48.A cet égard, il est rappelé que certains mandataires sociaux, notamment le président du conseil d'administration, le directeur général, les administrateurs et les membres du conseil de surveillance de sociétés anonymes sont révocables ad nutum par l'organe social compétent 20 (conseil d'administration ou assemblée générale ordinaire, selon le cas), c'est-à-dire sans préavis, ni précision de motifs, ni indemnité. Toutefois, la jurisprudence de la chambre commerciale de la Cour de cassation reconnaît aux intéressés le droit à des dommages-intérêts lorsque cette révocation intervient dans des conditions abusives, peu important la nature des griefs formulés par la société, c'est-à-dire dans des circonstances, notamment vexatoires ou injurieuses, de nature à nuire à l'honneur ou à la réputation du dirigeant concerné ou si elle a été décidée brutalement sans respecter le principe du contradictoire, c'est-à-dire sans que l'intéressé n'ait été mis en mesure de présenter ses observations 21 .

49.Inversement, et dans des situations exceptionnelles, s'il apparaît que, sous les apparences d'un départ de plein gré, le dirigeant a en fait été contraint de quitter ses fonctions, le « départ volontaire » pourra être assimilé à une cessation forcée des fonctions au sens des dispositions du 2 de l'article 80 duodecies du code général des impôts. Bien entendu, il appartient alors au contribuable qui prétend avoir cédé à la contrainte d'apporter toutes justifications à cet égard.
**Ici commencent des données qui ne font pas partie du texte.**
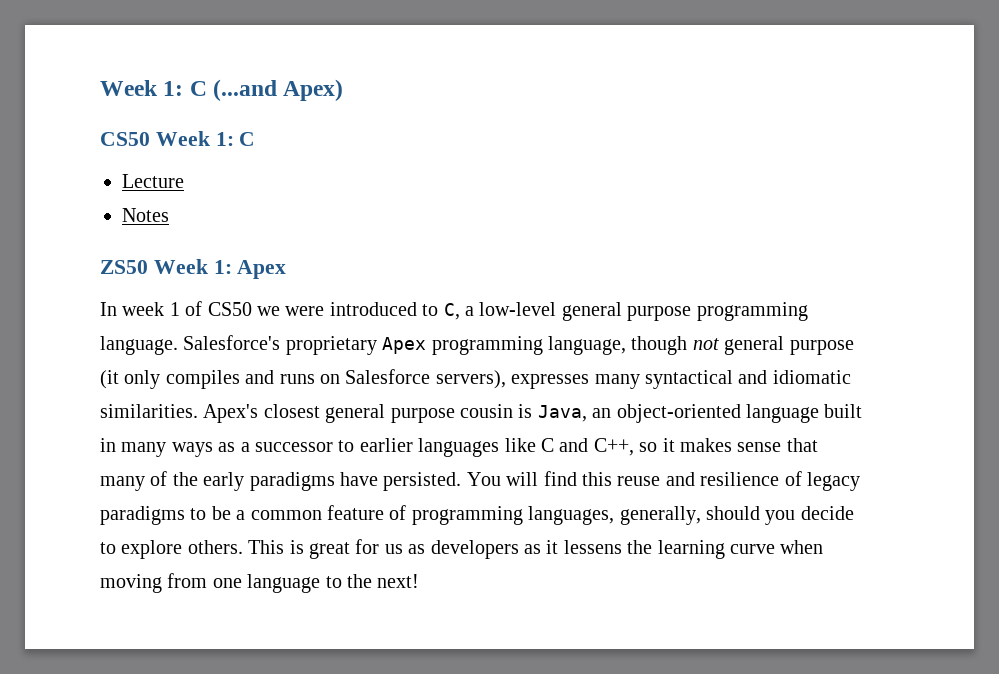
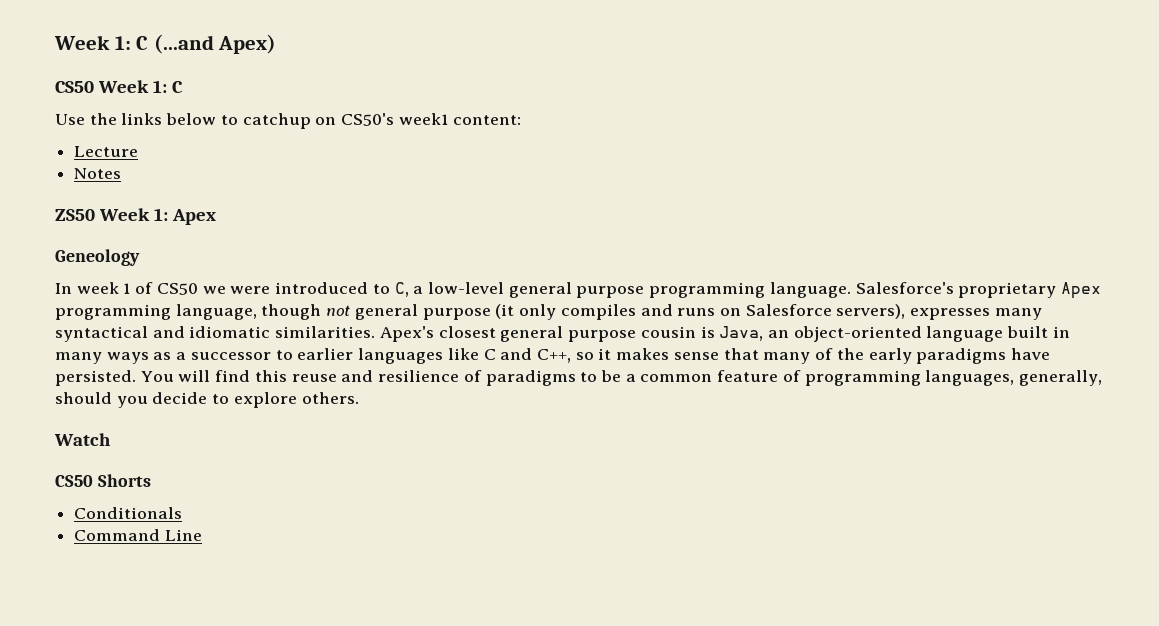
(256, 139) none -> [55,113,521,129] // Use the links below to catchup on CS50's week1 content:
(287, 269) none -> [55,249,140,266] // Geneology
[806,472,860,491] legacy -> (482, 376) none
[248,539,824,559] [100,573,420,593] This is great for us as developers as it lessens the learning curve when moving from one language to the next! -> [54,433,111,446] [55,474,151,487] [74,507,183,519] [74,529,202,541] // Watch // CS50 Shorts // Conditionals // Command Line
50.En d'autres termes, l'exonération prévue au 2 de l'article 80 duodecies est susceptible de s'appliquer aux indemnités versées à un dirigeant :

- faisant l'objet d'une révocation dans les conditions prévues par la loi du 24 juillet 1966, qui constitue une cessation forcée des fonctions de l'intéressé, sauf preuve contraire apportée par l'administration au vu des circonstances de fait ;

- lorsque, en l'absence de révocation formelle par l'organe social compétent, le dirigeant concerné peut apporter la preuve de la cessation forcée de ses fonctions, par exemple si, en raison du changement de contrôle de la société, il ne peut être maintenu dans ses fonctions pour des raisons objectives explicitées par les parties, ayant ainsi cédé à la contrainte en présentant sa démission.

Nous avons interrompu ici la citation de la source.